Curator fails to shrink index


#1

Hello,

I wanted to test the shrink action with curator which fails with:

2017-09-11 09:04:56,314 ERROR curator.cli run:184 Failed to complete action: shrink. <class 'curator.exceptions.FailedExecution'>: Exception encountered. Rerun with loglevel DEBUG and/or check Elasticsearch logs for more information. Exception: Insufficient space available for 2x the size of index "some-logs-000015", shrinking will exceed space available. Required: 13960003472, available: 0

There is another message which might be of interest:
2017-09-11 09:25:08,971 INFO Node "{0}" has multiple data paths and will not be used for shrink operations.

There is definitely enough space available - _GET nodes/stats/fs?human&pretty returns:
...
"fs": {
"timestamp": 1505113876747,
"total": {
"total": "14.3tb",
"total_in_bytes": 15747518529536,
"free": "14.1tb",
"free_in_bytes": 15568670572544,
"available": "14.1tb",
"available_in_bytes": 15568603463680,
"spins": "true"
},
...

The action file:

actions:
1:
action: shrink
description: >-
shrink indices
options:
disable_action: False
ignore_empty_list: True
shrink_node: DETERMINISTIC
node_filters:
permit_masters: True
number_of_shards: 1
number_of_replicas: 1
shrink_prefix:
shrink_suffix: '-shrink'
delete_after: True
wait_for_active_shards: 1
extra_settings:
settings:
index.codec: best_compression
wait_for_completion: True
wait_interval: 9
max_wait: -1
filters:

  • filtertype: pattern
    kind: prefix
    value: some-logs-000015

Any ideas?

Regards,
M


(Aaron Mildenstein) #2

Having multiple data paths is problematic for a shrink operation, if I understand it correctly. What has to happen for a shrink to work is that all of the shards must be in the same data path. If you have multiple data paths on the same node, some of the shards or replicas could end up on a different file system, which would result in a shrink not working properly.

If you want to shrink to a single shard on a node with multiple data paths, you're probably better off using a reindex action instead. You'd have to create the new index with routing parameters first, to force it onto that particular node, and then do the reindex operation.


(Aaron Mildenstein) #3

I did some asking, and it appears I can override this, but it will amount to much the same thing as a reindex, in the end (emphasis added):

Shrinking works as follows:

  • First, it creates a new target index with the same definition as the source index, but with a smaller number of primary shards.
  • Then it hard-links segments from the source index into the target index. (If the file system doesn’t support hard-linking, then all segments are copied into the new index, which is a much more time consuming process.)
  • Finally, it recovers the target index as though it were a closed index which had just been re-opened.

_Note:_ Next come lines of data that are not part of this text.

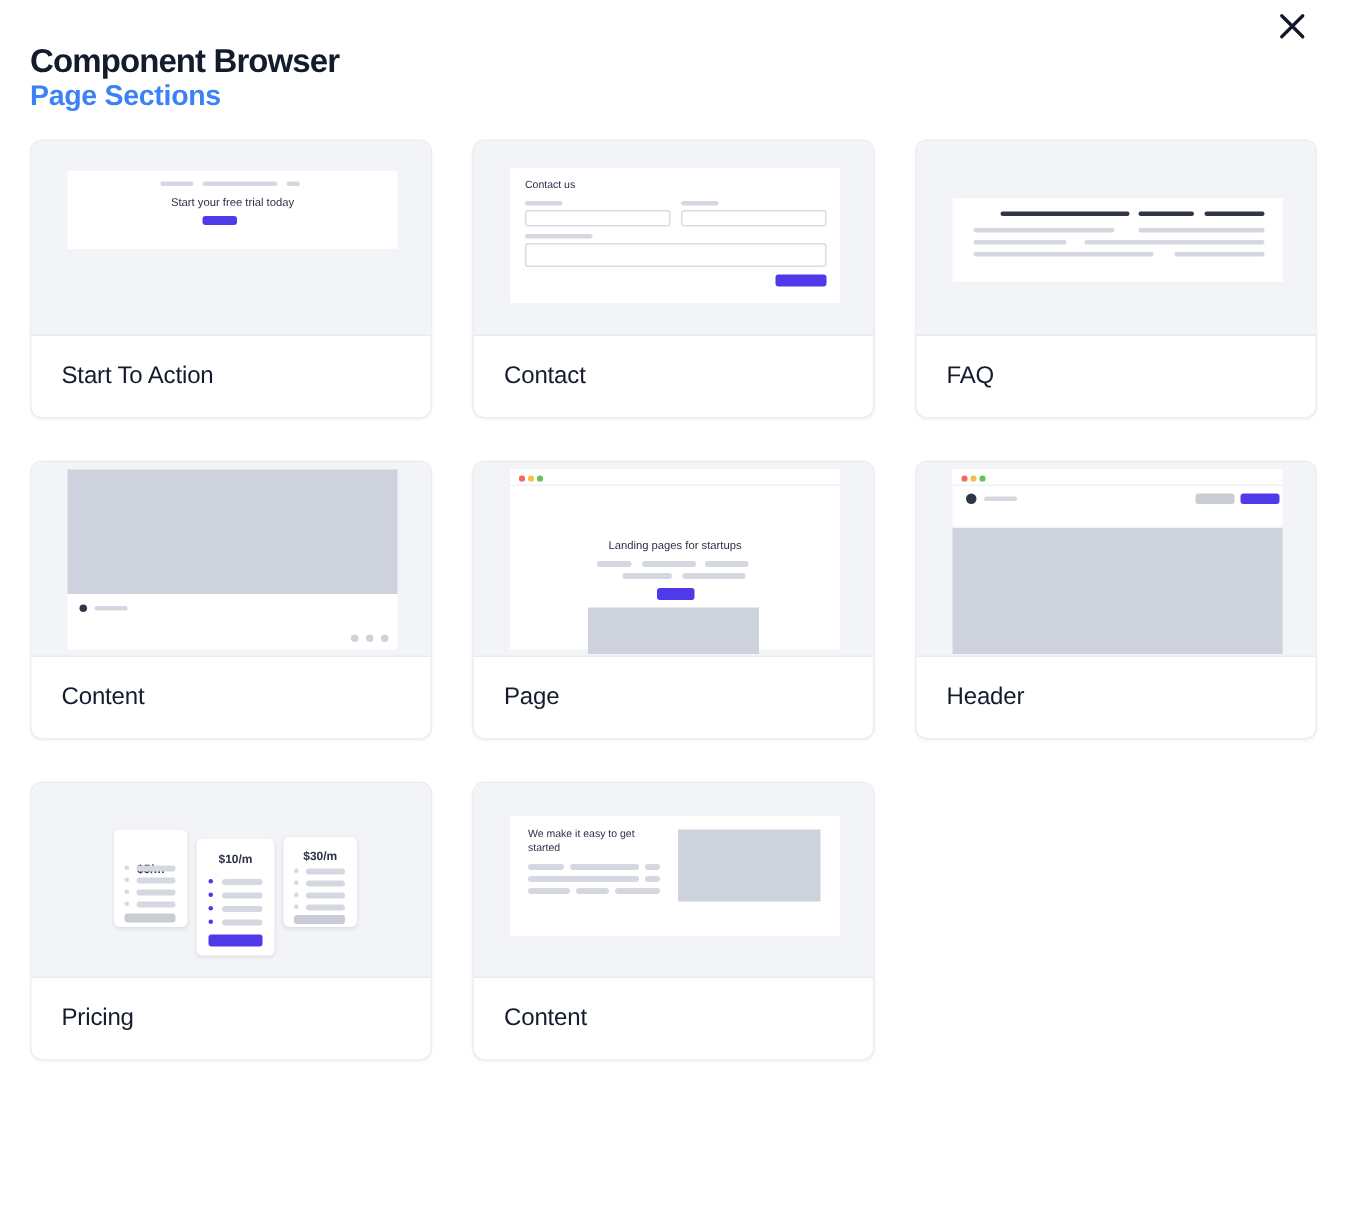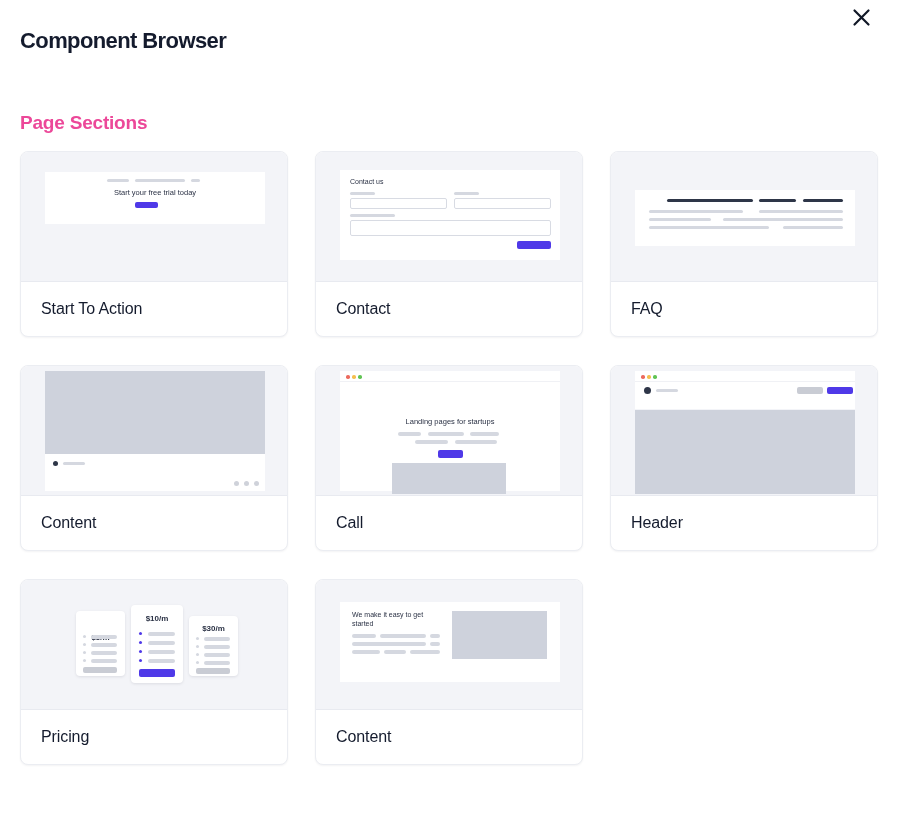--- a/index.html
+++ b/index.html
@@ -38,8 +38,7 @@
     font-size: 19px;
     font-weight: 700;
     letter-spacing: -0.2px;
-    color: #ec4899;
-    margin-top: 58px;
+    color: #3b82f6;
     margin-bottom: 17px;
   }
 

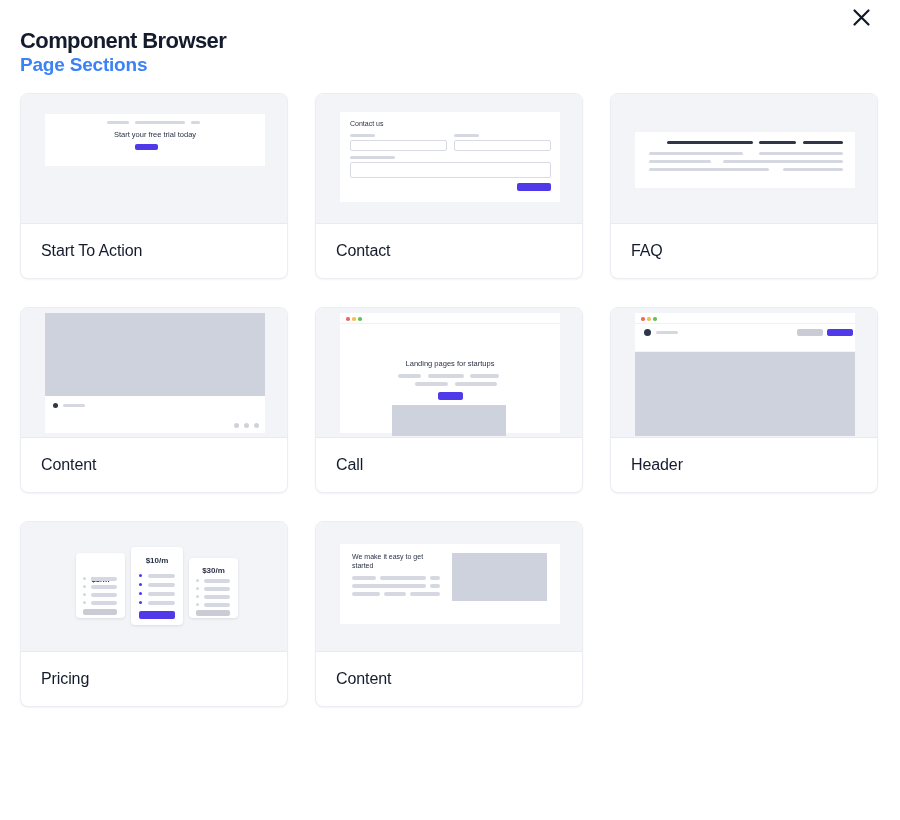--- a/index.html
+++ b/index.html
@@ -190,7 +190,7 @@
         <div class="btn-p" style="left:122px;top:84px;width:25px;height:8px;"></div>
         <div class="blk" style="left:76px;top:97px;width:114px;height:31px;"></div>
       </div>
-      <div class="card-label">Call</div>
+      <div class="card-label">Page</div>
     </div>
 
     <div class="card">

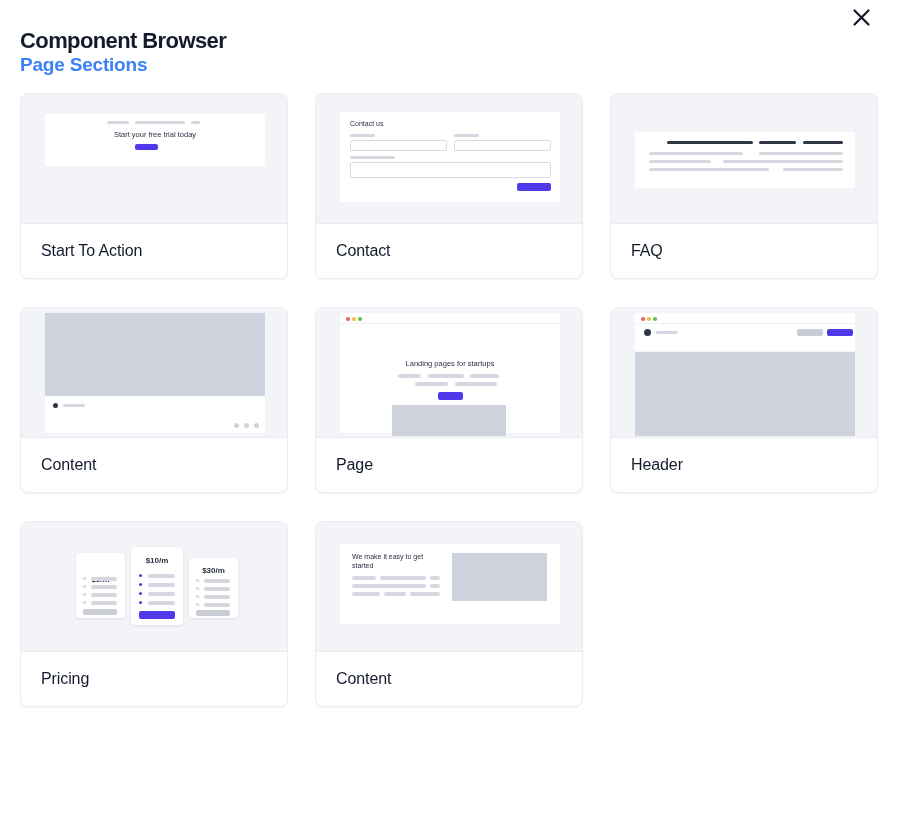--- a/index.html
+++ b/index.html
@@ -226,7 +226,7 @@
           <div class="btn-g" style="left:7px;top:56px;width:34px;height:6px;"></div>
         </div>
 
-        <div class="tier" style="left:110px;top:25px;width:52px;height:78px;">
+        <div class="tier" style="left:110px;top:37px;width:52px;height:78px;">
           <div class="tier-price" style="top:9px;">$10/m</div>
           <div class="tier-bullet on" style="left:8px;top:27px;"></div>
             <div class="tier-line" style="left:17px;top:27px;width:27px;"></div>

The problem with trying to get Curator to do this is that it still requires a guarantee that one of the data paths has sufficient space for 2x the index space because shards cannot span filesystems—they must exist entirely on a single filesystem. Curator would have no control over which filesystem is chosen, or how to ensure that there is sufficient space on that filesystem. It is possible to test and enforce that all data paths have sufficient space to accommodate the 2x index space needed, but is that the right solution? I don't know. I do know that a shrink will fail if an attempt is made and the filesystem the single shard is targeting does not have sufficient space, even if the sum total of other filesystems does add up to sufficient.

Shrink is exceptionally complicated, and this is just one more reason it is difficult. I will have to consider and consult with some others here at Elastic and see what, if any, solution there should be to shrink on a node with multiple data paths.


#4

Each data path used in this setup does have sufficient disk space for this particular operation.

Thank you for taking a look at this, Aaron.


(system) #5

This topic was automatically closed 28 days after the last reply. New replies are no longer allowed.